(Web document revisions)
^^^^^^^^^^^^^^^^
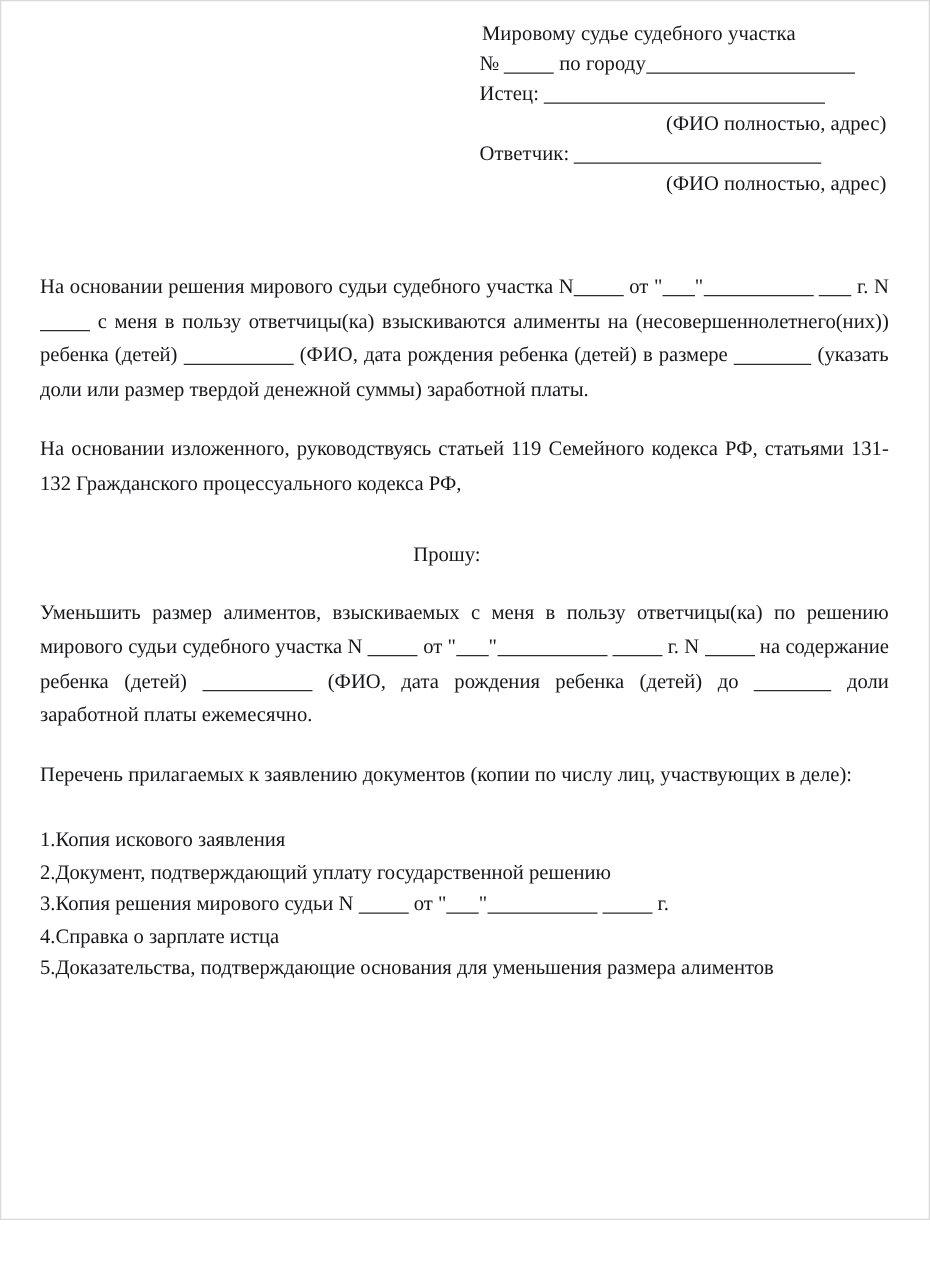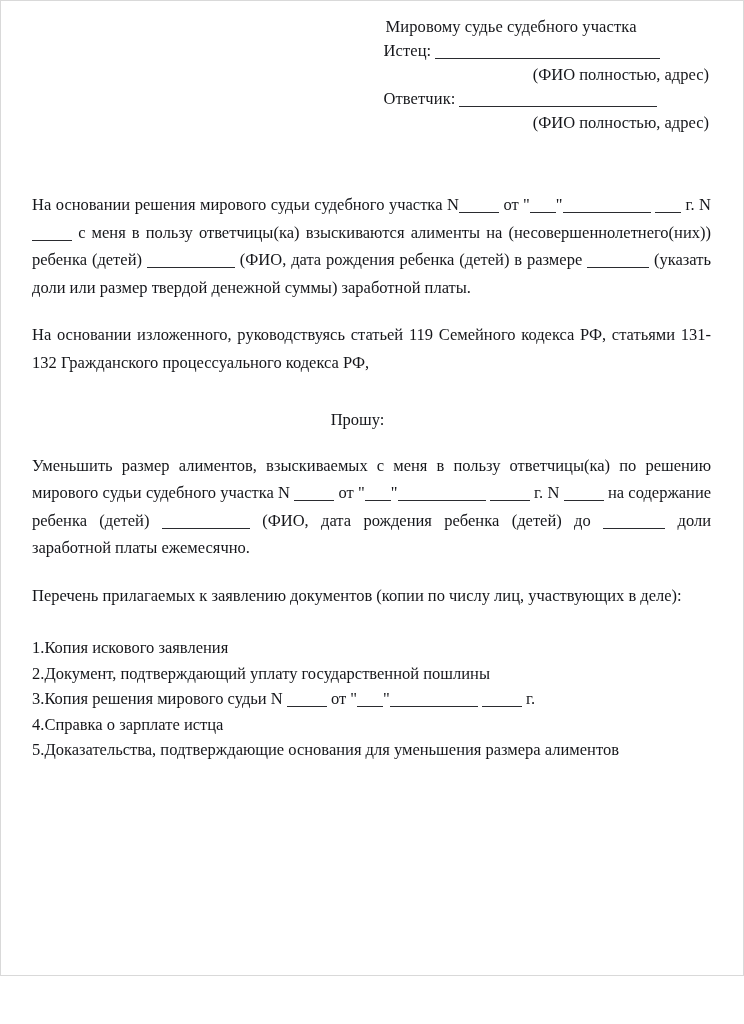--- a/index.html
+++ b/index.html
@@ -158,20 +158,23 @@
 <div class="page-frame">
   <div class="sheet">
     <div class="content">
 
       <div class="addressee">
 
         <div class="addr-line to-line">
           <span>Мировому судье судебного участка</span>
         </div>
 
+        <div class="addr-line">
+          <span>№</span><span class="nbsp-pad"></span><span class="rule r-sm"></span><span class="nbsp-pad"></span><span>по городу</span><span class="rule r-fill-city"></span>
+        </div>
 
         <div class="addr-line">
           <span class="addr-label">Истец:</span><span class="nbsp-pad"></span><span class="rule r-fill-name"></span>
         </div>
 
         <div class="addr-note">(ФИО полностью, адрес)</div>
 
         <div class="addr-line">
           <span class="addr-label">Ответчик:</span><span class="nbsp-pad"></span><span class="rule r-fill-name" style="width:198px"></span>
         </div>
@@ -203,21 +206,21 @@
           <span>г. N</span> <span class="rule r-sm"></span>
           <span>на содержание ребенка (детей)</span> <span class="rule r-lg"></span>
           <span>(ФИО, дата рождения ребенка (детей) до</span>
           <span class="rule r-md"></span> <span>доли заработной платы ежемесячно.</span></p>
 
         <p class="attach-intro">Перечень прилагаемых к заявлению документов (копии по числу лиц, участвующих в деле):</p>
 
         <ul class="attach-list">
           <li><span>1.</span><span>Копия искового заявления</span></li>
 
-          <li><span>2.</span><span>Документ, подтверждающий уплату государственной пошлины</span></li>
+          <li><span>2.</span><span>Документ, подтверждающий уплату государственной решению</span></li>
 
           <li><span>3.</span><span>Копия решения мирового судьи N</span> <span class="rule r-sm"></span>
             <span>от "</span><span class="rule r-xs"></span><span>"</span><span class="rule r-lg"></span>
             <span class="rule r-sm"></span>
             <span>г.</span></li>
 
           <li><span>4.</span><span>Справка о зарплате истца</span></li>
 
           <li><span>5.</span><span>Доказательства, подтверждающие основания для уменьшения размера алиментов</span></li>
         </ul>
^^^^^^^^^^^^^^^^
> ASSIGNMENT
Return the data exactly as it stands, minus the pictures.

> OUTPUT BELOW
--- a/index.html
+++ b/index.html
@@ -158,20 +158,23 @@
 <div class="page-frame">
   <div class="sheet">
     <div class="content">
 
       <div class="addressee">
 
         <div class="addr-line to-line">
           <span>Мировому судье судебного участка</span>
         </div>
 
+        <div class="addr-line">
+          <span>№</span><span class="nbsp-pad"></span><span class="rule r-sm"></span><span class="nbsp-pad"></span><span>по городу</span><span class="rule r-fill-city"></span>
+        </div>
 
         <div class="addr-line">
           <span class="addr-label">Истец:</span><span class="nbsp-pad"></span><span class="rule r-fill-name"></span>
         </div>
 
         <div class="addr-note">(ФИО полностью, адрес)</div>
 
         <div class="addr-line">
           <span class="addr-label">Ответчик:</span><span class="nbsp-pad"></span><span class="rule r-fill-name" style="width:198px"></span>
         </div>
@@ -203,21 +206,21 @@
           <span>г. N</span> <span class="rule r-sm"></span>
           <span>на содержание ребенка (детей)</span> <span class="rule r-lg"></span>
           <span>(ФИО, дата рождения ребенка (детей) до</span>
           <span class="rule r-md"></span> <span>доли заработной платы ежемесячно.</span></p>
 
         <p class="attach-intro">Перечень прилагаемых к заявлению документов (копии по числу лиц, участвующих в деле):</p>
 
         <ul class="attach-list">
           <li><span>1.</span><span>Копия искового заявления</span></li>
 
-          <li><span>2.</span><span>Документ, подтверждающий уплату государственной пошлины</span></li>
+          <li><span>2.</span><span>Документ, подтверждающий уплату государственной решению</span></li>
 
           <li><span>3.</span><span>Копия решения мирового судьи N</span> <span class="rule r-sm"></span>
             <span>от "</span><span class="rule r-xs"></span><span>"</span><span class="rule r-lg"></span>
             <span class="rule r-sm"></span>
             <span>г.</span></li>
 
           <li><span>4.</span><span>Справка о зарплате истца</span></li>
 
           <li><span>5.</span><span>Доказательства, подтверждающие основания для уменьшения размера алиментов</span></li>
         </ul>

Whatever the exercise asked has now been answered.